::: Given information

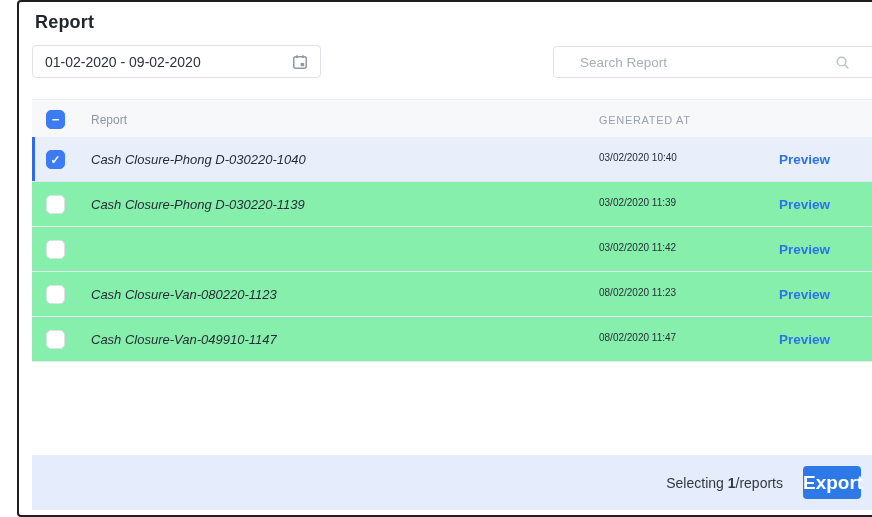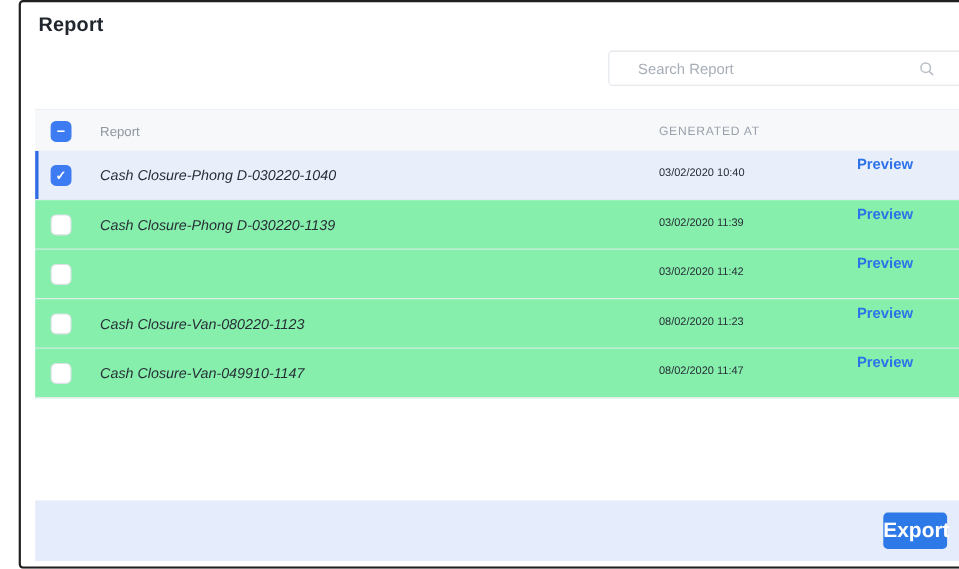"01-02-2020 - 09-02-2020" div.date-input { html: none -> <div> <span>01-02-2020 - 09-02-2020</span> <span> <svg> <rect></rect> <line></line> <line></line> <rect></rect> </svg> </span> </div> }
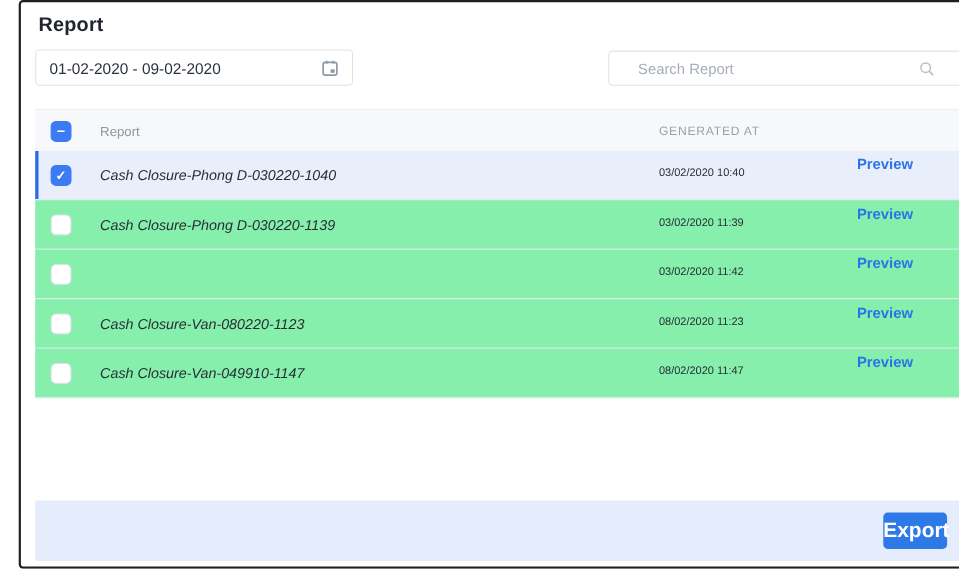"Preview" .row .cell-action { top: 5px -> 15px }
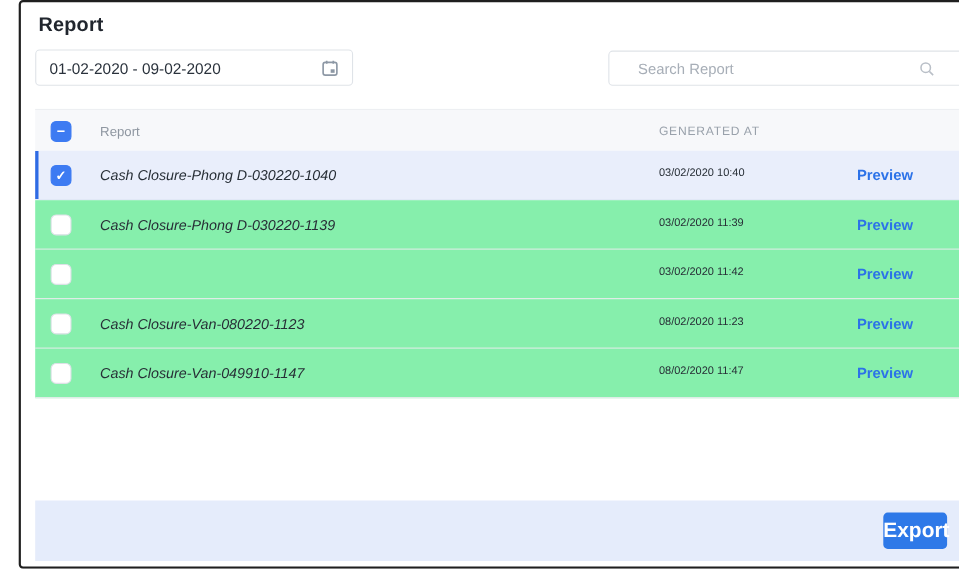"Selecting 1/reports" span.selecting-text { html: none -> <span><span>Selecting </span><span>1</span><span>/reports</span></span> }
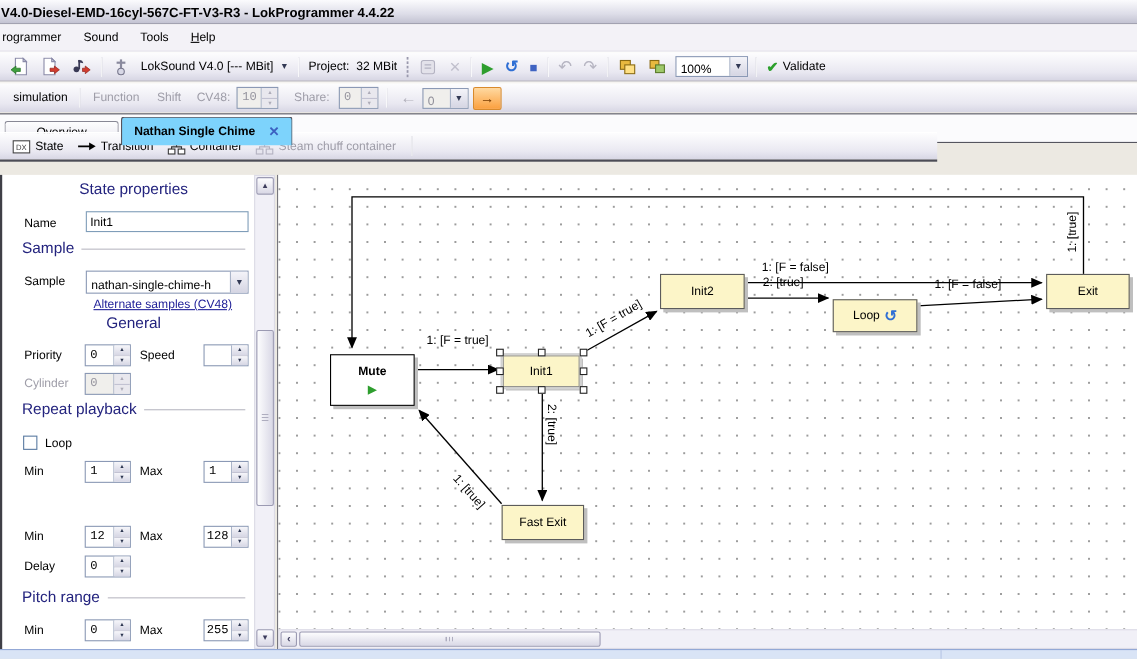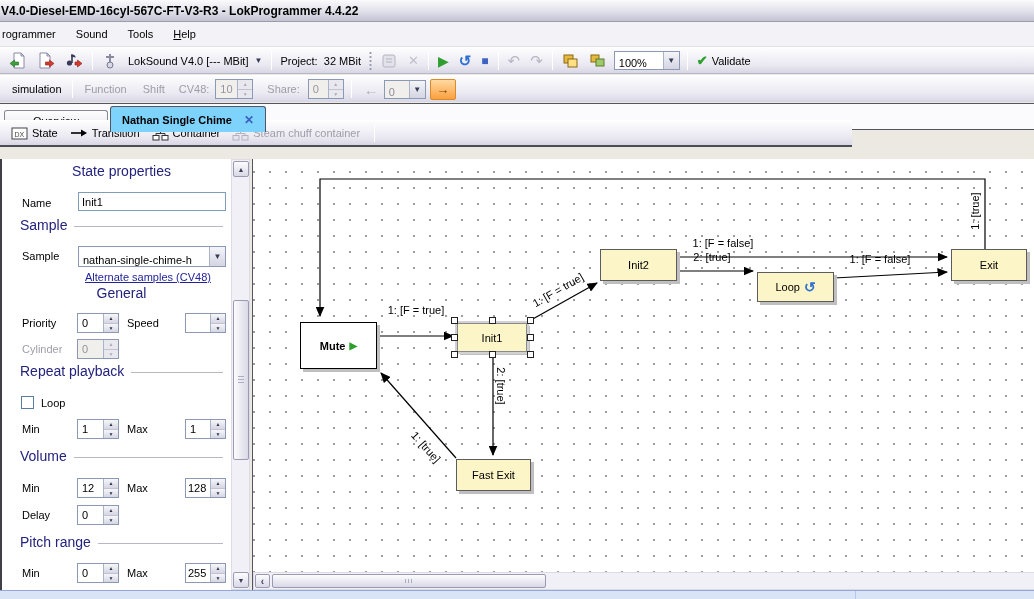"10" .spin .spin-val { font-family: none -> Liberation Mono, monospace }
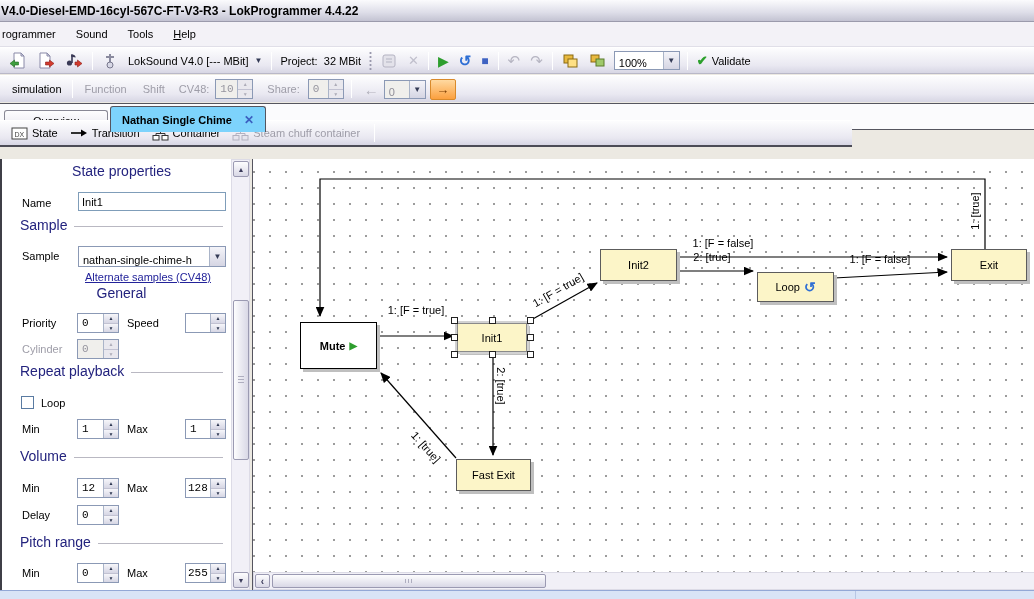"Mute" #node-mute { flex-direction: none -> column }
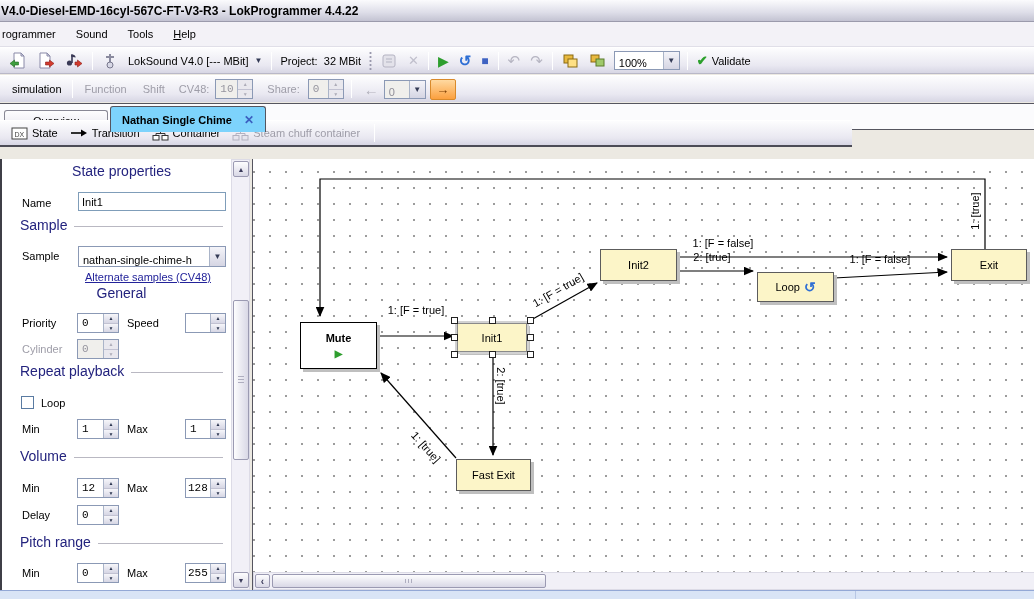"Volume" div.phead { html: <div> <span>Volume</span> <span></span> </div> -> none }
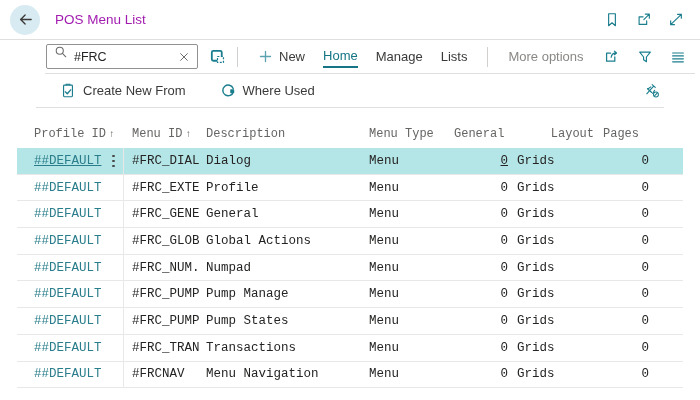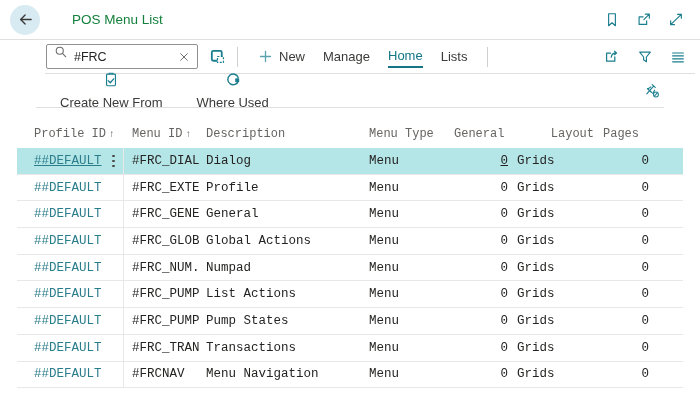"POS Menu List" .page-title { color: #15803d -> #a21caf; margin-left: 32px -> 15px }
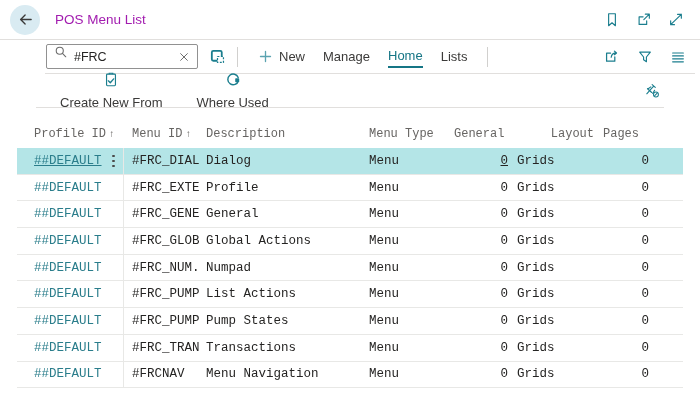"Manage" button.cmd { order: before "Home" -> after "Home" }
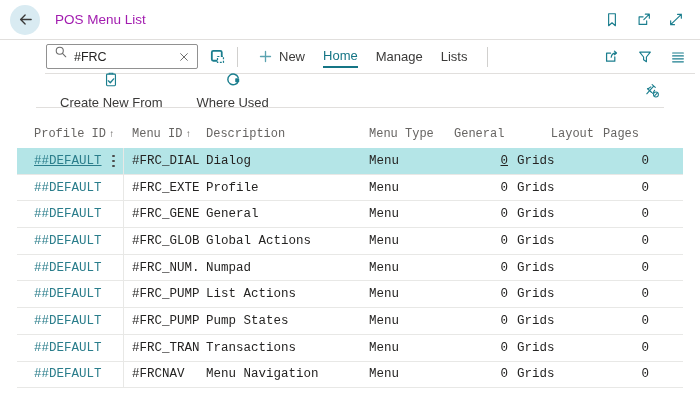"More options" button.cmd { html: none -> <button> <span>More options</span> </button> }
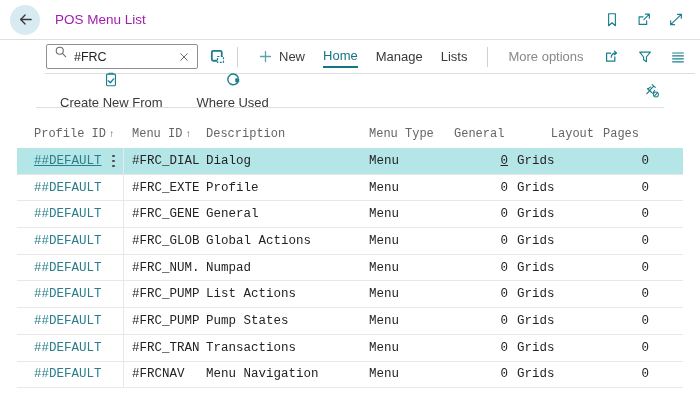"Create New From" .action { flex-direction: column -> none }
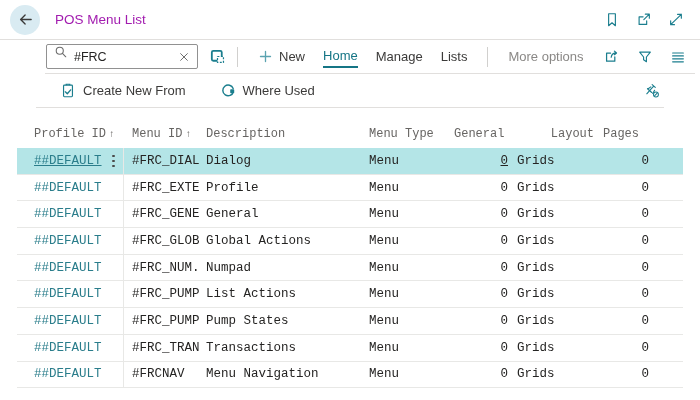"List Actions" span.val { text: List Actions -> Pump Manage }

::::::

Work order = From the line containing "top: 5px ->" through the last line of the records above, reproduce every line exactly, leaving out the pictures.

Expected answer =
"Preview" .row .cell-action { top: 5px -> 15px }
"Selecting 1/reports" span.selecting-text { html: none -> <span><span>Selecting </span><span>1</span><span>/reports</span></span> }
"10" .spin .spin-val { font-family: none -> Liberation Mono, monospace }
"Mute" #node-mute { flex-direction: none -> column }
"Volume" div.phead { html: <div> <span>Volume</span> <span></span> </div> -> none }
"POS Menu List" .page-title { color: #15803d -> #a21caf; margin-left: 32px -> 15px }
"Manage" button.cmd { order: before "Home" -> after "Home" }
"More options" button.cmd { html: none -> <button> <span>More options</span> </button> }
"Create New From" .action { flex-direction: column -> none }
"List Actions" span.val { text: List Actions -> Pump Manage }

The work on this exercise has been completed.